I read this book about 15-May-2011. I've read this book before. The book is copyright 1951. This note was last modified Sunday, 31-Jul-2011 18:43:22 PDT.

This note contains spoilers for the book.

 

I'm actually reading an SFBC omnibus containing this, The Rolling Stones, Starman Jones, and The Star Beast.

While it's so far back in the mists of time that I can't be sure, I think this might have been the first Heinlein novel I ever read. I've always had a fondness for it, and I remember reading it quite often in elementary school (I read The Rolling Stones a lot more often these days). I should probably remind you that the counts in these booknotes only count reads since when I started these notes in 2001; in fact, it's worse than that, because a few books get grabbed for partial or complete random re-reads by accident so often it's not worth trying to keep track; notably Have Trenchcoat--Will Travel and others (#6) and A Civil Campaign (#4), and in really especially low-brain moods, W.E.B. Griffin.

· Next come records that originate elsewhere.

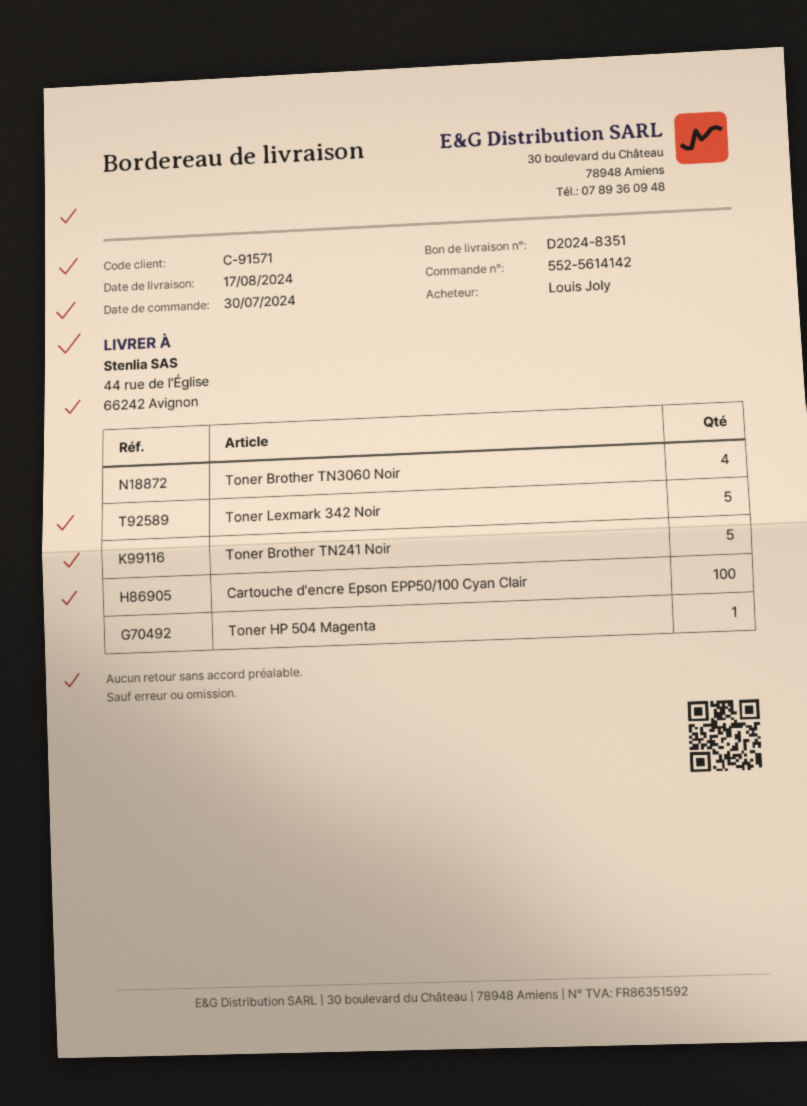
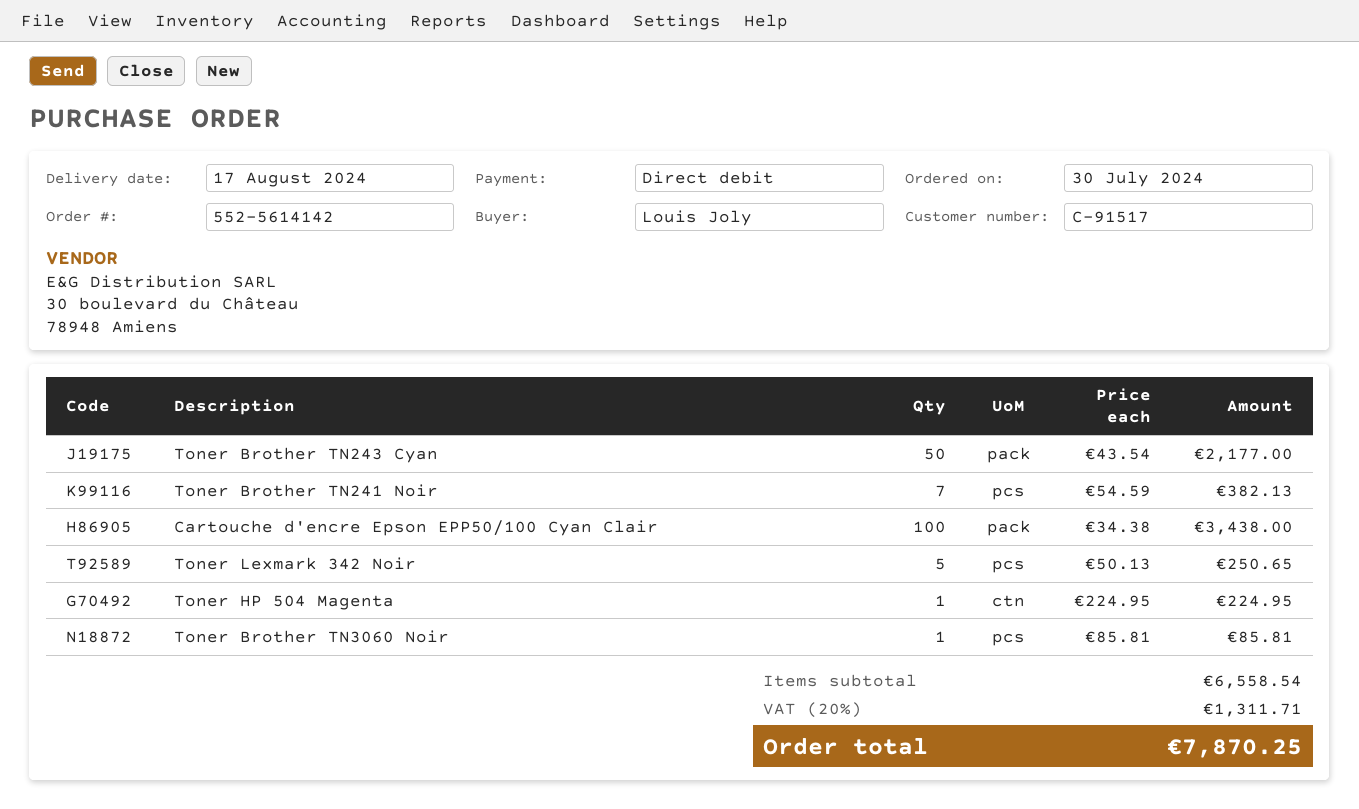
customer number: C-91571 -> C-91517
Toner Brother TN3060 Noir: 4 -> 1
Toner Brother TN241 Noir: 5 -> 7
Toner Brother TN243 Cyan: none -> 50

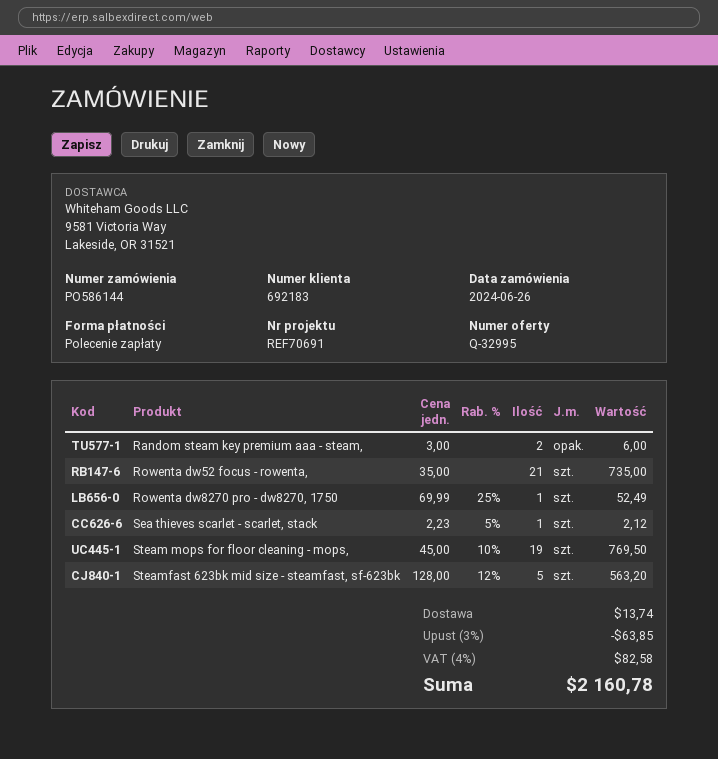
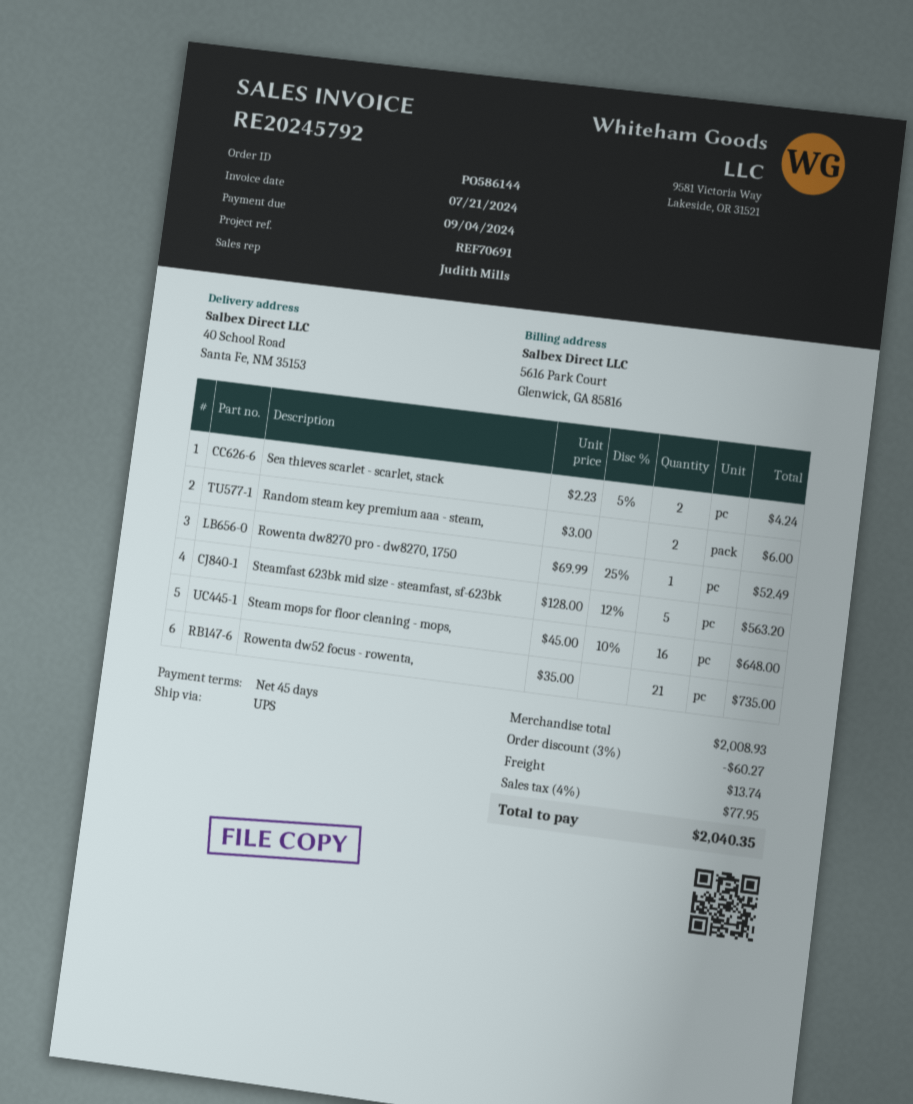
Sea thieves scarlet - scarlet, stack: 1 x 2.23 - 5% = 2.12 -> 2 x 2.23 - 5% = 4.24
Steam mops for floor cleaning - mops,: 19 x 45.00 - 10% = 769.50 -> 16 x 45.00 - 10% = 648.00
discount: 3% = 63.85 -> 3% = 60.27
tax: 4% = 82.58 -> 4% = 77.95
total: 2160.78 -> 2040.35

This is more political than most of the juveniles. Don is called home to Mars from school on Earth (though he's never actually been to Mars; but that's where his parents are now), and asked to stop and say hi to an old friend on the way. The friend gives him a ring to take home, a silly bauble and Don incorrectly concludes the wrapping paper is what's actually important.

Then Don is questioned by the security police, and the friend is too, and he dies. Of "heart failure", it says here. .

Don ends up on Venus due to a revolution breaking out there and striking at Earth's station while Don is there waiting to go to Mars. He manages to avoid being killed when Earth invades Venus, and joins the rebel army, and fights, and survives. And eventually connects back up with the Venerian "dragon" that befriended him on Earth, and discovers that Venus and Mars are working together, and the ring has vital scientific data that let the rebels win with new weapons and propulsion technologies.

As always, Heinlein was wearing his own special magic ring when he wrote this—the "ring of authenticity".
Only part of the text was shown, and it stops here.